Harris Methodist Heart Center

Designers of the new heart center at Harris Methodist Fort Worth Hospital in Texas, strove to make the new facility warm, intimate and bright. The facility celebrates its grand opening this month after more than a year and half of construction.

“The building overall has a boutique or hotel feel, with one-story hallways and daylighting at the end of all patient corridors,” says Jeff Stouffer, principal designer of HKS Inc. in Dallas. “The goal is to help reduce stress on patients and families by having color and connection to the outside.”

The center’s design achieves that through large glass openings that bring natural light inside and allow patients a view of downtown Fort Worth, Stouffer says.

Designers faced additional challenges blending the five-story, $33 million facility into the existing campus that includes buildings dating back to the 1920s, Stouffer says.
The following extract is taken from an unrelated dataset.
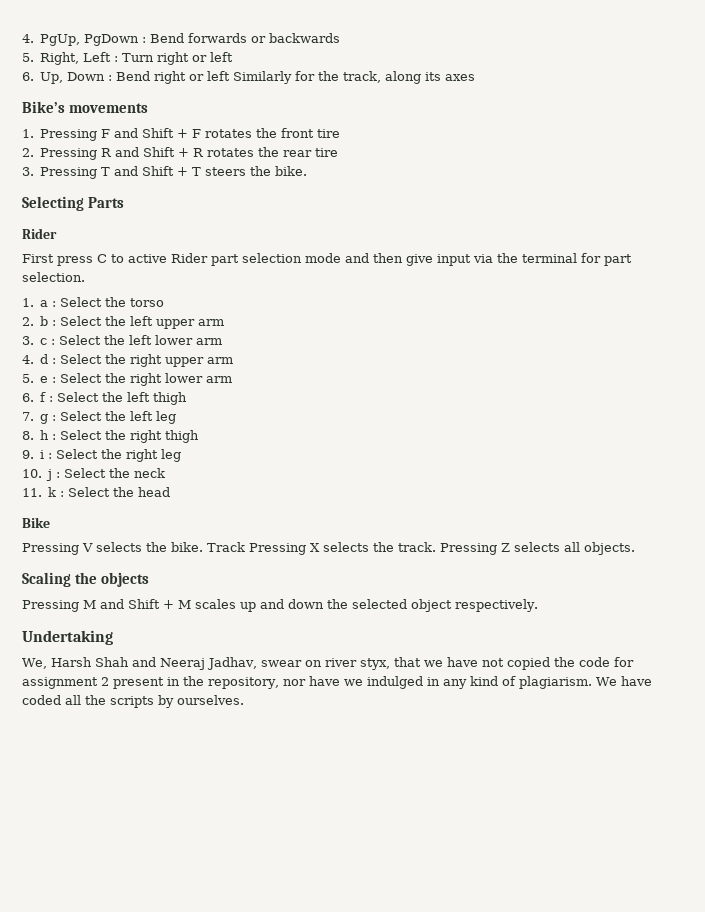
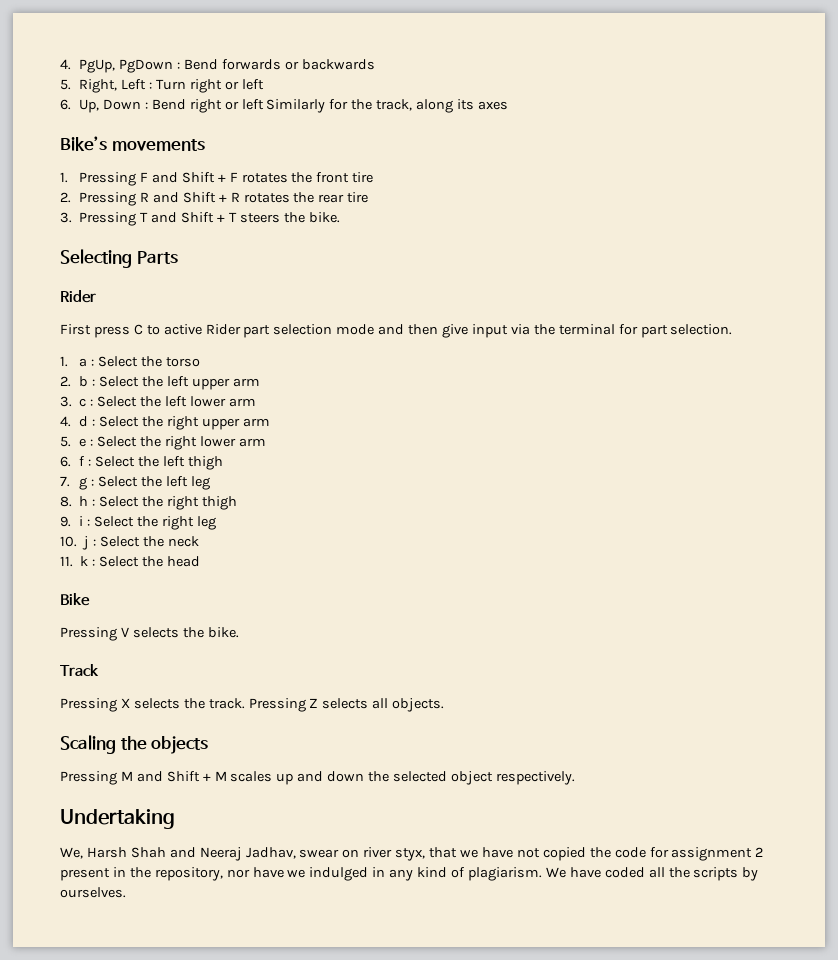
(203, 547) none -> (239, 632) //
(245, 547) none -> (99, 670) //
The brick and stone reflect the original structures, but the large glass lites diverge from the small punched openings in the older buildings.

David Griffin, project manager from contract glazier DGB Glass in Fort Worth, says false mullions were applied on large lites, measuring up to 8 by 7 feet, to replicate smaller lites. “They look like smaller lites,” he says. “The brick blends with the old part of the campus, but the glazing makes it look modern.”

The building also features more than 4,000 square feet of custom-colored Alucobond composite panels from Alcan Composites USA Inc. in St. Louis.

Kawneer North America of Norcross, Ga., provided the curtain wall. The 1-inch insulating glass features Solarban 60 coating from Pittsburgh’s PPG Industries Inc. to control solar heat gain. Centex Construction in Dallas was the general contractor, and Arch Aluminum & Glass Co., also in Dallas, supplied the glass.